どうして、こんなにも蒼いのだろう。洗濯物を干しながら見上げる空は、悲しくなるくらい偉大だ。瞳子は、シャツを手に持ちながらただ流れ行く雲をただ見つめた。
流されて流されて此処にいる。自分は、ただ拾ってくれたアルフレッドの為に此処にいる。
それでいいのか、と何度となく自身に問いかけたが答えが出なかったのだ。
すると、急に瞳子の後ろから腰に手が伸びてきて、瞳子を捕らえた。
「…へっ?きゃっ!」
「ただいま。トーコ。抱き心地、良い…」
ぎゅっと自身の腰に後ろから何かが抱き付いたのだ。前から見える小さな手からは想像できないほどの力だ。さらに、いきなりだったために瞳子は、少々前に傾いてしまったが踏ん張った。
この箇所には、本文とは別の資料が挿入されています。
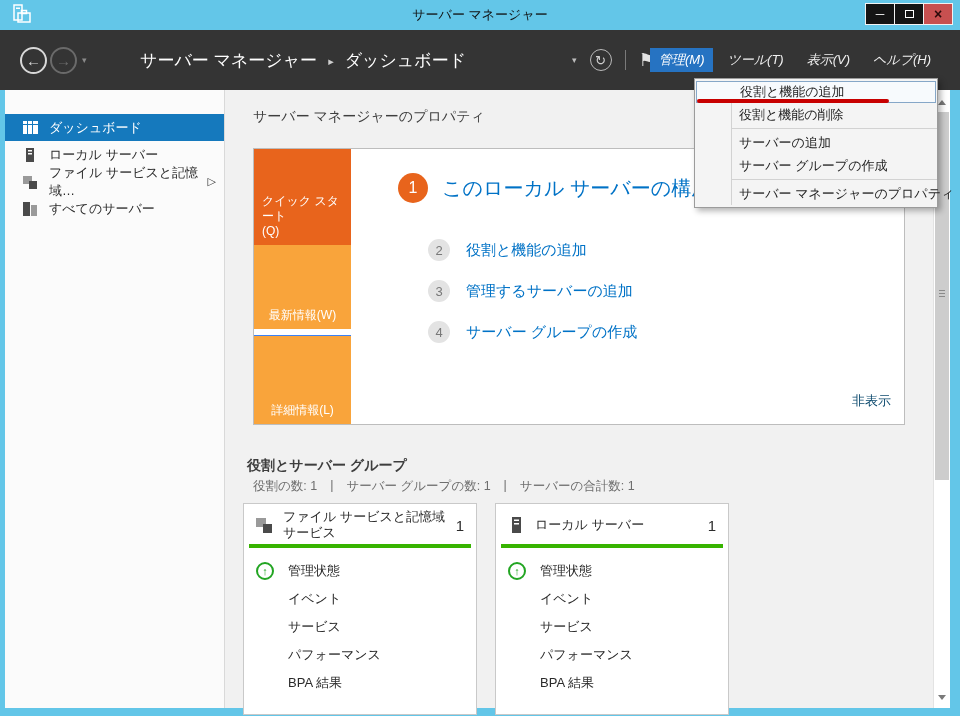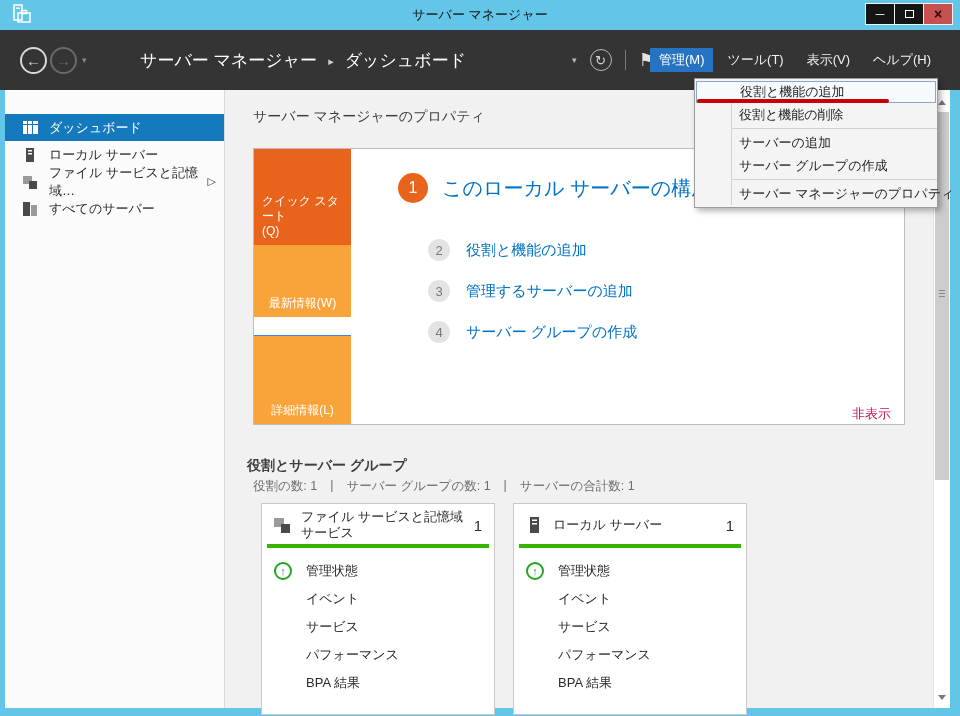--- a/index.html
+++ b/index.html
@@ -31,7 +31,7 @@
   .vsep { width:1px; height:20px; background:#7a7a7a; }
   .flag { font-size:18px; color:#E3E3E3; }
   .menubar { position:absolute; right:20px; top:0; height:60px; display:flex; align-items:center; gap:5px; font-size:13px; color:#F0F0F0; }
-  .menu-label { padding:3px 9px; }
+  .menu-label { padding:3px 9px;font-style:italic; }
   .menu-label.active { background:#2673C2; color:#fff; }
   
   .body { position:absolute; top:90px; left:5px; right:10px; bottom:8px; background:#F1F1F1; }

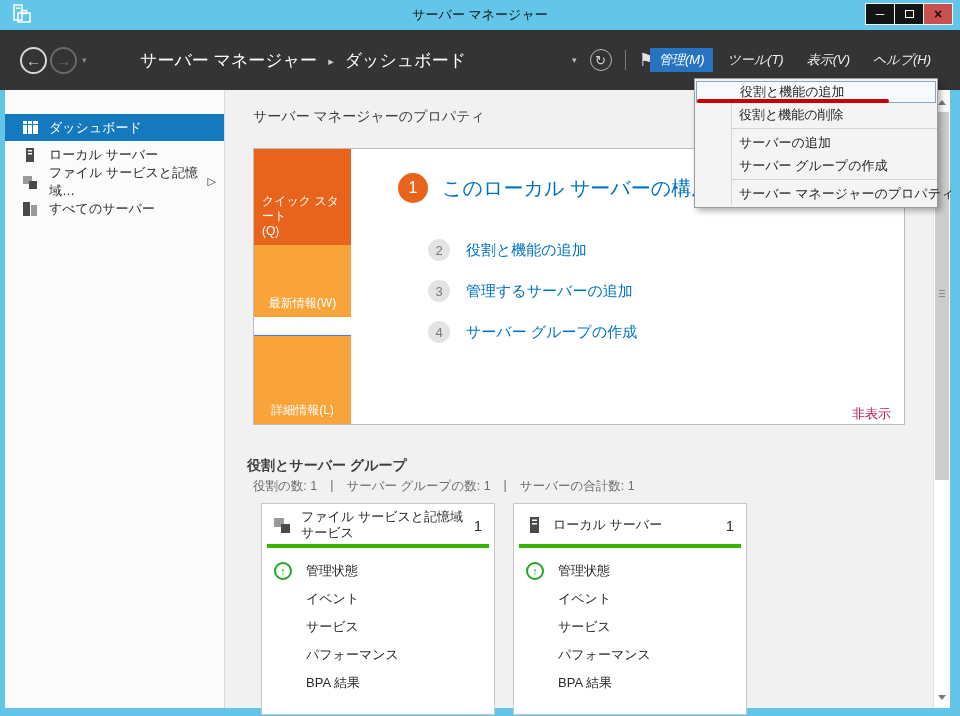--- a/index.html
+++ b/index.html
@@ -48,7 +48,7 @@
   .tile { position:absolute; left:27px; top:58px; width:652px; height:277px; background:#FFFFFF; border:1px solid #BDBDBD; }
   .tab { position:absolute; left:0; width:97px; color:#fff; font-size:12px; display:flex; align-items:flex-end; padding:6px 8px; line-height:1.25;justify-content:center; }
   .tab-q { top:0; height:96px; background:#E8641C; }
-  .tab-w { top:96px; height:72px; background:#F9A43B; }
+  .tab-w { top:96px; height:84px; background:#F9A43B; }
   .tab-l { top:186px; height:89px; background:#F9A43B; border-top:1px solid #3b82f6; }
   .step { position:absolute; display:flex; align-items:center; }
   .stepnum { border-radius:50%; display:flex; align-items:center; justify-content:center; flex:none; }

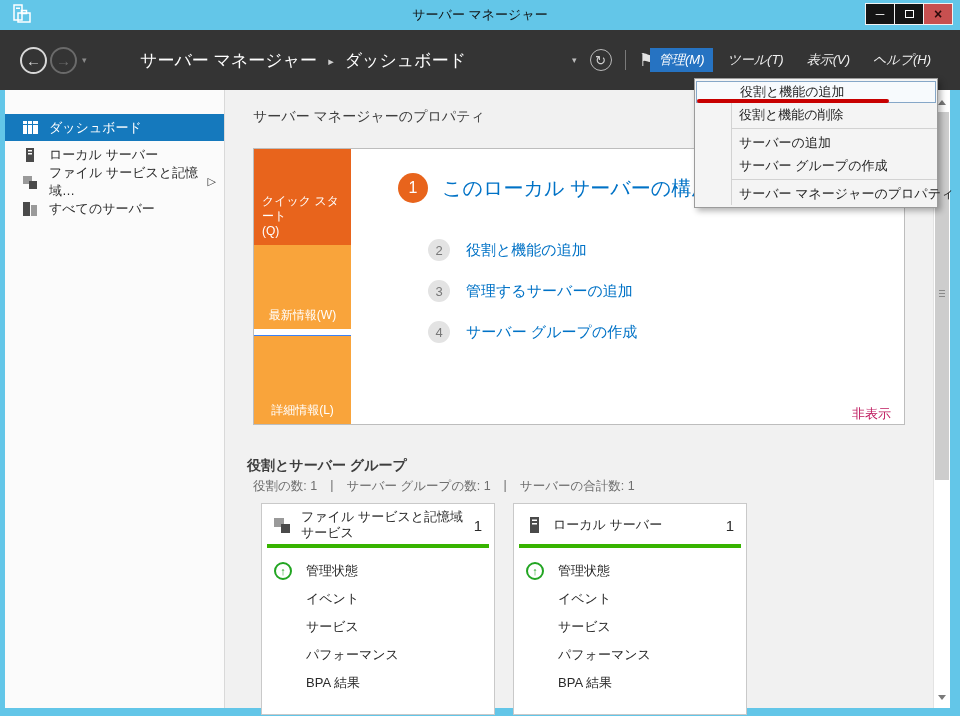--- a/index.html
+++ b/index.html
@@ -60,7 +60,7 @@
   .step-2 { left:174px; top:90px; gap:16px; }
   .step-3 { left:174px; top:131px; gap:16px; }
   .step-4 { left:174px; top:172px; gap:16px; }
-  .hide-link { position:absolute; right:13px; bottom:1px; font-size:13px; color:#be185d;margin-left:40px; }
+  .hide-link { position:absolute; right:13px; bottom:14px; font-size:13px; color:#0c4a6e;margin-left:40px; }
   .roles-heading { position:absolute; left:21px; top:367px; font-weight:bold; font-size:14px; color:#3E3E3E; }
   .stats { position:absolute; left:27px; top:388px; font-size:12.5px; color:#6E6E6E; display:flex; gap:13px; }
   .cards { position:absolute; left:35px; top:413px; display:flex; gap:18px; }

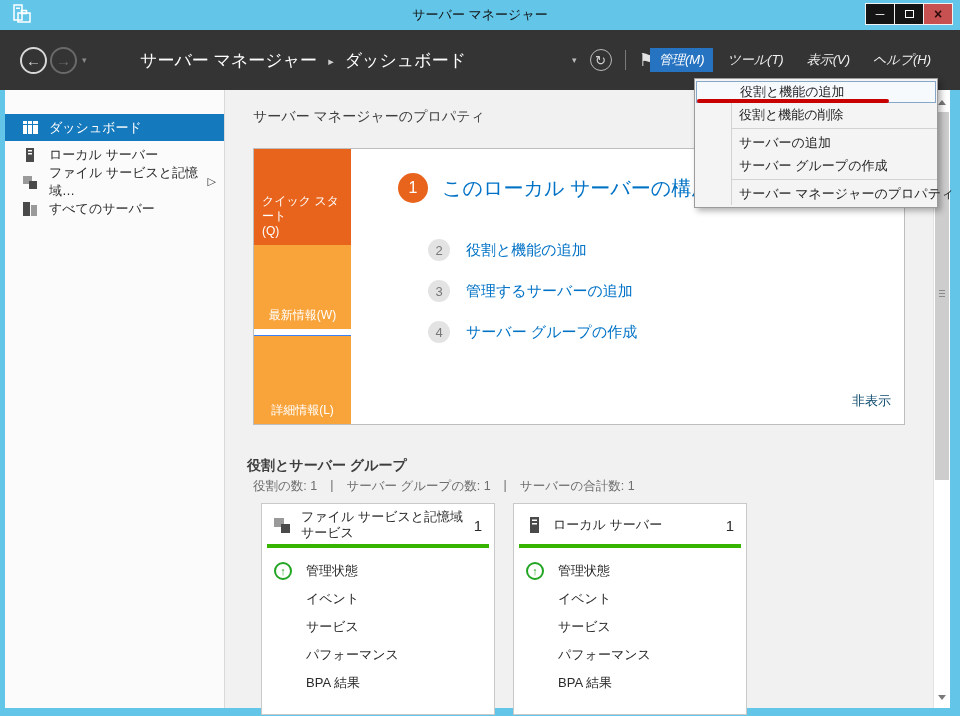--- a/index.html
+++ b/index.html
@@ -63,7 +63,7 @@
   .hide-link { position:absolute; right:13px; bottom:14px; font-size:13px; color:#0c4a6e;margin-left:40px; }
   .roles-heading { position:absolute; left:21px; top:367px; font-weight:bold; font-size:14px; color:#3E3E3E; }
   .stats { position:absolute; left:27px; top:388px; font-size:12.5px; color:#6E6E6E; display:flex; gap:13px; }
-  .cards { position:absolute; left:35px; top:413px; display:flex; gap:18px; }
+  .cards { position:absolute; left:17px; top:413px; display:flex; gap:18px; }
   .card { width:234px; height:212px; background:#fff; border:1px solid #C9C9C9; }
   .card-head { display:flex; align-items:center; gap:9px; height:42px; margin:2px 5px 0 5px; padding:2px 5px; border-bottom:4px solid #37B400; }
   .card-icon { width:20px; flex:none; display:flex; justify-content:center; color:#4A4A4A; }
そして、後ろを見にくいながらも振り返り、下を見る。だが、この位置で抱きつけるの人物は瞳子は一人しか知らないため、予想はついていた。
「びっくりしました…。お帰りなさい、シン君」
「うん。今日、僕、頑張った」
抱きついていた手を離し、瞳子の前に回り込んでニコッと笑ったのは独特の言葉遣いの少年。
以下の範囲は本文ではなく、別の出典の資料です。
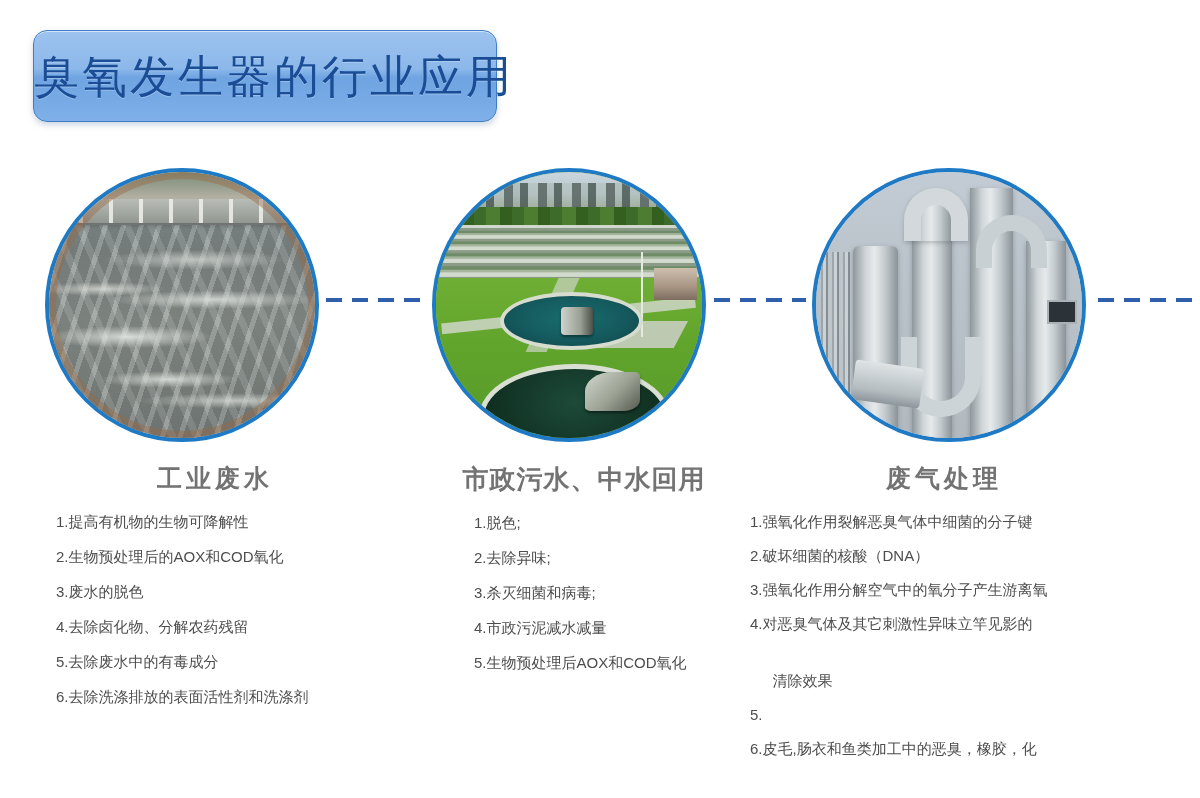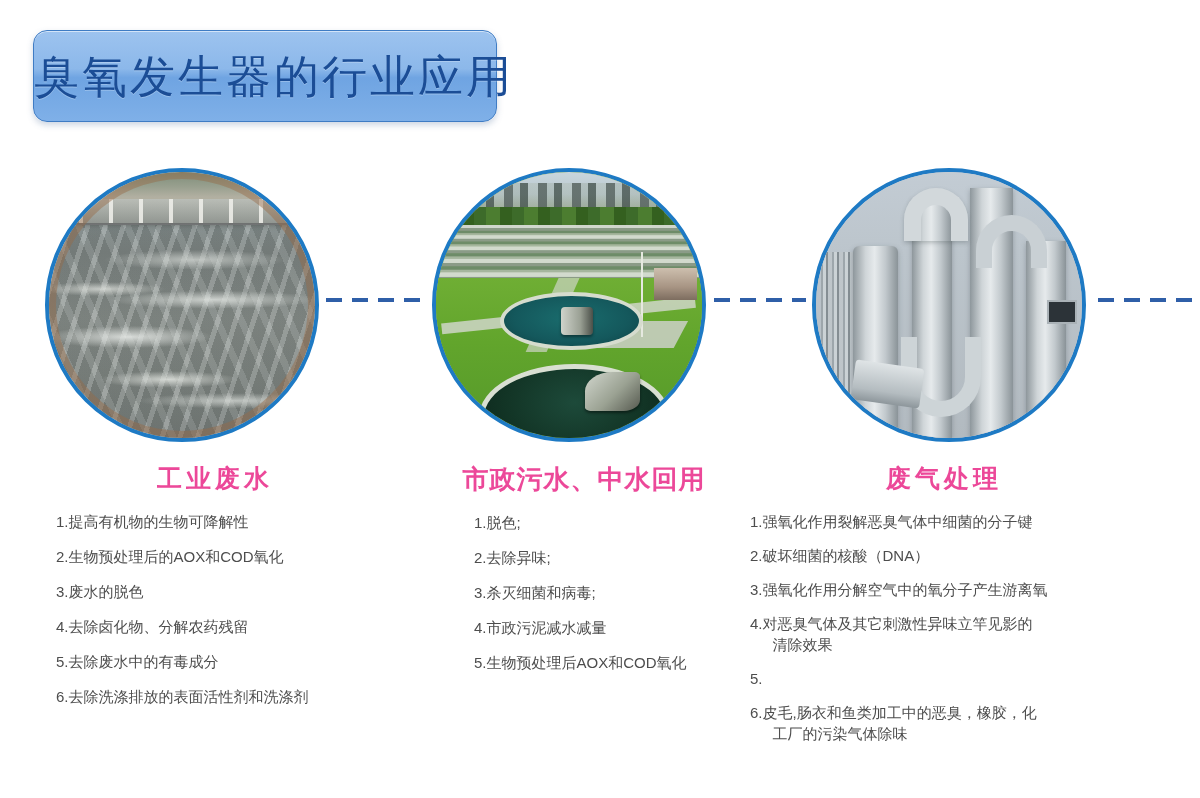--- a/index.html
+++ b/index.html
@@ -283,7 +283,7 @@
 
   .col-heading {
     text-align: center;
-    color: #ec4899;
+    color: #737373;
     font-weight: bold;
     line-height: 1;
     letter-spacing: 2px;

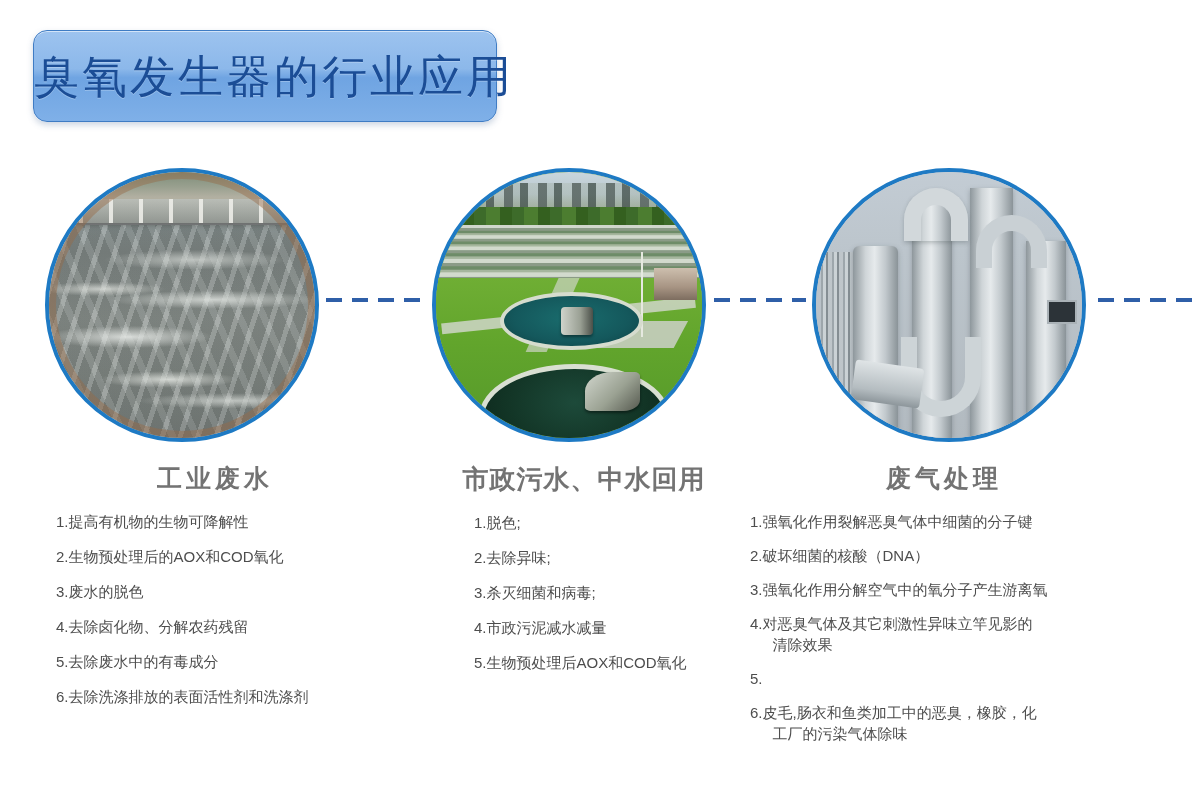--- a/index.html
+++ b/index.html
@@ -309,7 +309,7 @@
   #column-2 .item-list { padding-left: 50px; }
   #column-3 .item-list { padding-left: 6px; }
   #column-3 .item { margin-bottom: 13px; }
-  .item-text .cont { display: block; padding-left: 10px; }
+  .item-text .cont { display: block; padding-left: 10px; margin-top: 36px; }
 </style>
 </head>
 <body>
瞳子よりは、色素が薄めの黒髪に茶色のクリクリとした瞳。
彼は笑顔がまぶしい、この屋敷の庭師見習いだ。住み込みで庭師になるために頑張っている。
「そうですか。それは良かったですね」
「うん…。早くトーコに、会いたかった。だから、一生懸命、早く帰って、きた」
「まぁ、私(わたくし)にですか?ありがとうございます」
フフッと笑いかけると、シンもまたそれはもう嬉しそうに笑った。